━━━ Information given ━━━

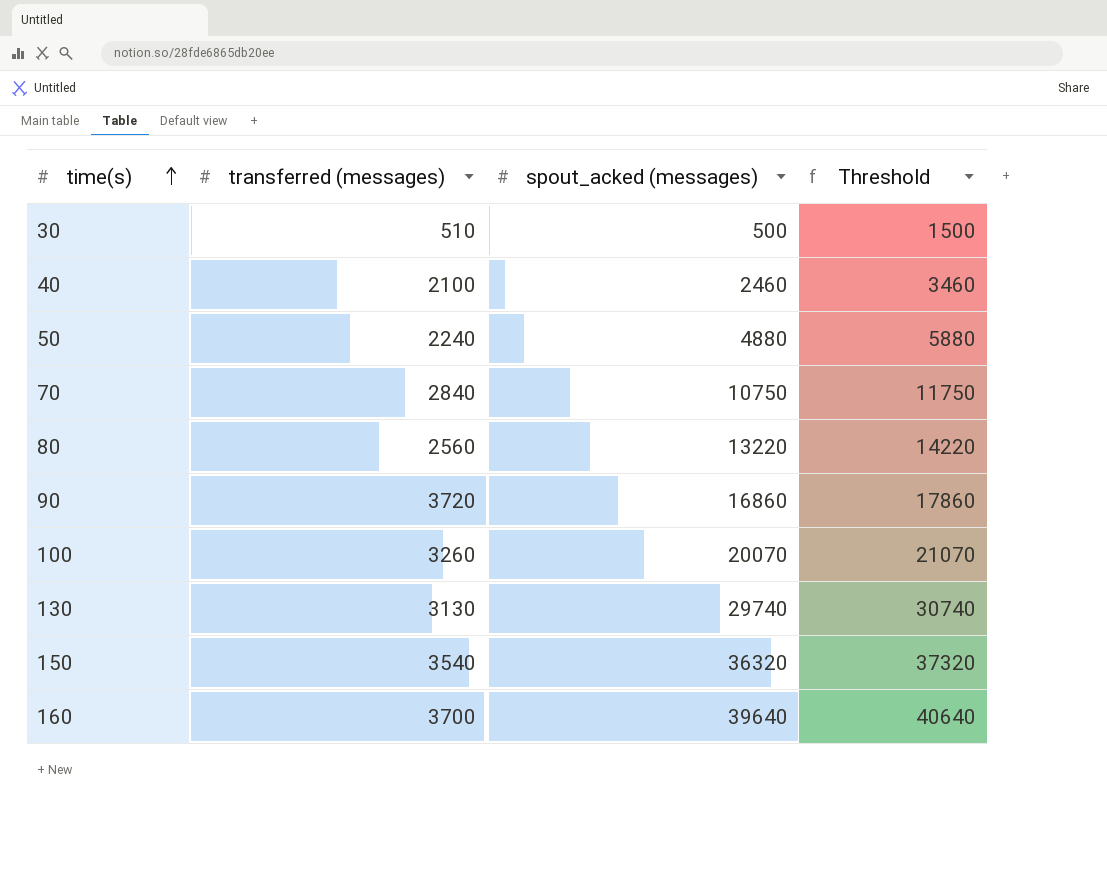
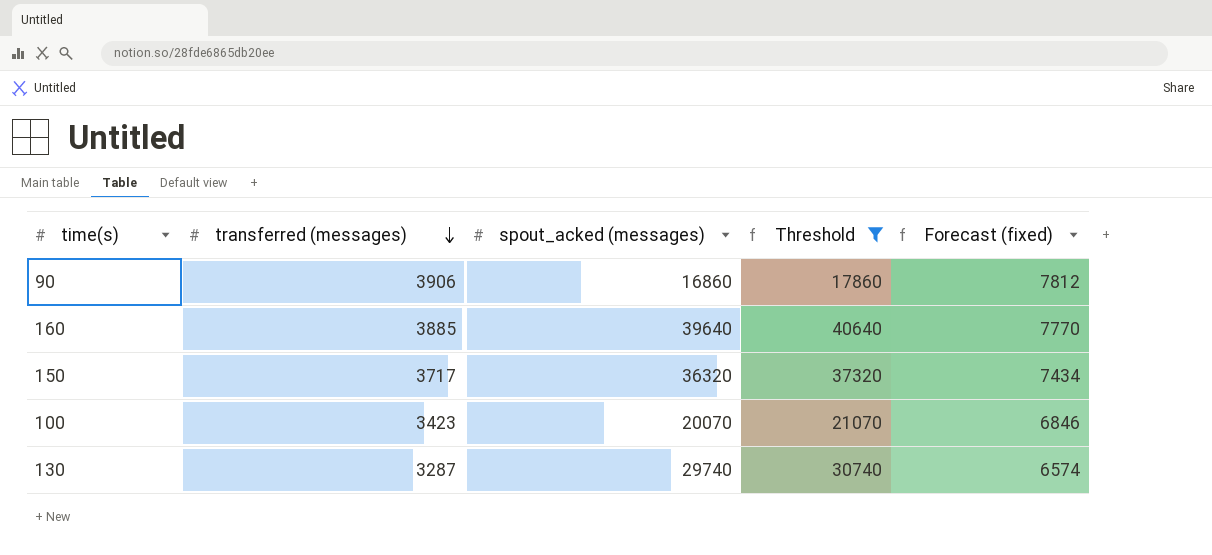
filter: none -> Threshold >= 17860
row order: time(s) ascending -> transferred (messages) descending
column Forecast (fixed) | formula: none -> [transferred (messages)] * 2
90 | transferred (messages): 3720 -> 3906
160 | transferred (messages): 3700 -> 3885
150 | transferred (messages): 3540 -> 3717
100 | transferred (messages): 3260 -> 3423
130 | transferred (messages): 3130 -> 3287

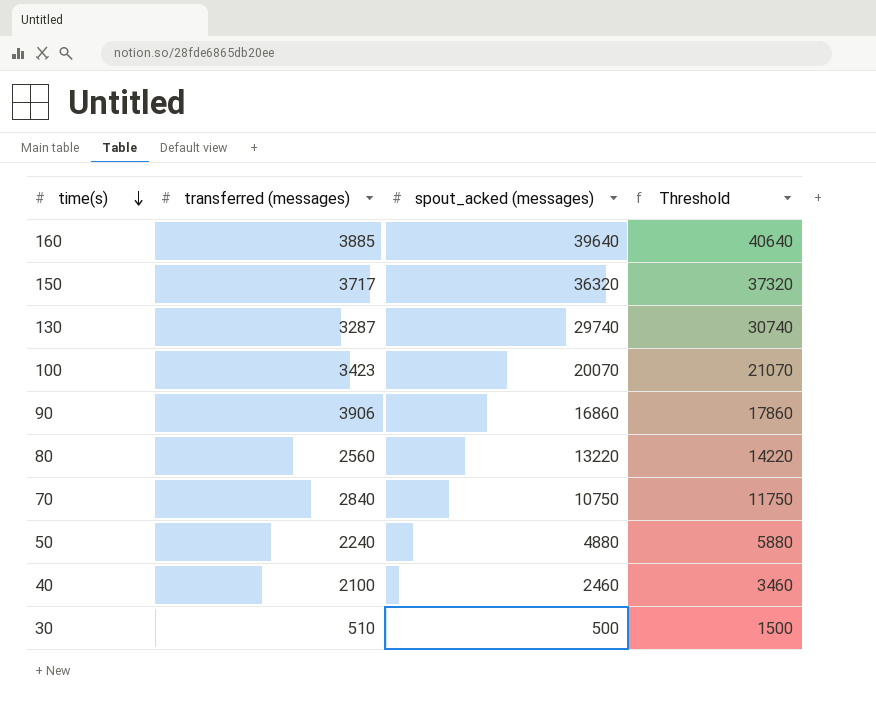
filter: Threshold >= 17860 -> none
row order: transferred (messages) descending -> time(s) descending
column Forecast (fixed) | formula: [transferred (messages)] * 2 -> none

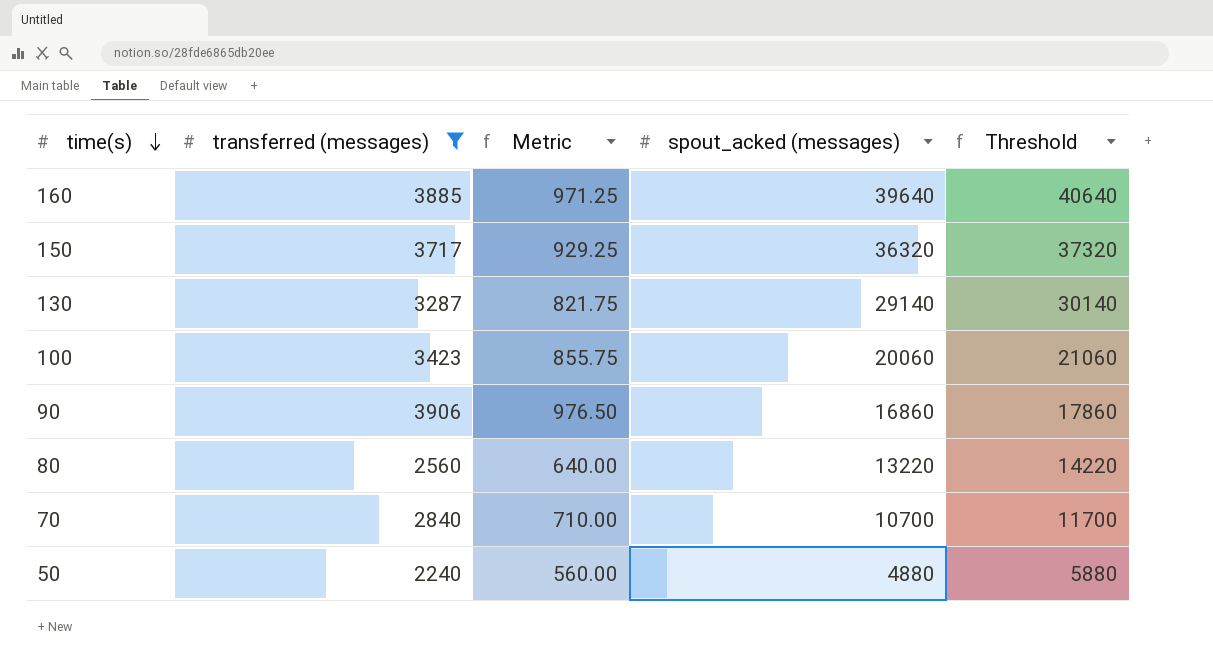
filter: none -> transferred (messages) >= 2240
column Metric | formula: none -> [transferred (messages)] * 0.25
130 | spout_acked (messages): 29740 -> 29140
130 | Threshold: 30740 -> 30140
100 | spout_acked (messages): 20070 -> 20060
100 | Threshold: 21070 -> 21060
70 | spout_acked (messages): 10750 -> 10700
70 | Threshold: 11750 -> 11700

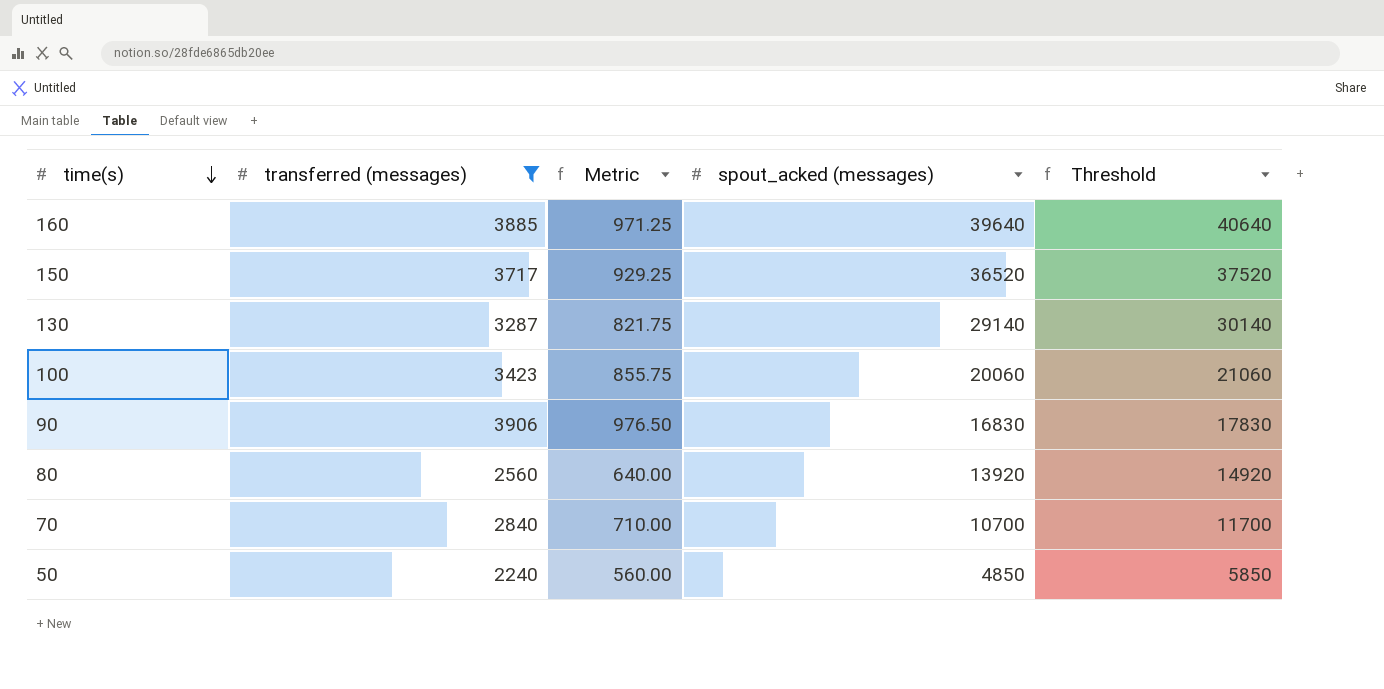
150 | spout_acked (messages): 36320 -> 36520
150 | Threshold: 37320 -> 37520
90 | spout_acked (messages): 16860 -> 16830
90 | Threshold: 17860 -> 17830
80 | spout_acked (messages): 13220 -> 13920
80 | Threshold: 14220 -> 14920
50 | spout_acked (messages): 4880 -> 4850
50 | Threshold: 5880 -> 5850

━━━

=== Exercise ===
Should a picture appear among the entries above, omit it and repeat everything else exactly.

=== Solution to this task ===
filter: none -> Threshold >= 17860
row order: time(s) ascending -> transferred (messages) descending
column Forecast (fixed) | formula: none -> [transferred (messages)] * 2
90 | transferred (messages): 3720 -> 3906
160 | transferred (messages): 3700 -> 3885
150 | transferred (messages): 3540 -> 3717
100 | transferred (messages): 3260 -> 3423
130 | transferred (messages): 3130 -> 3287

filter: Threshold >= 17860 -> none
row order: transferred (messages) descending -> time(s) descending
column Forecast (fixed) | formula: [transferred (messages)] * 2 -> none

filter: none -> transferred (messages) >= 2240
column Metric | formula: none -> [transferred (messages)] * 0.25
130 | spout_acked (messages): 29740 -> 29140
130 | Threshold: 30740 -> 30140
100 | spout_acked (messages): 20070 -> 20060
100 | Threshold: 21070 -> 21060
70 | spout_acked (messages): 10750 -> 10700
70 | Threshold: 11750 -> 11700

150 | spout_acked (messages): 36320 -> 36520
150 | Threshold: 37320 -> 37520
90 | spout_acked (messages): 16860 -> 16830
90 | Threshold: 17860 -> 17830
80 | spout_acked (messages): 13220 -> 13920
80 | Threshold: 14220 -> 14920
50 | spout_acked (messages): 4880 -> 4850
50 | Threshold: 5880 -> 5850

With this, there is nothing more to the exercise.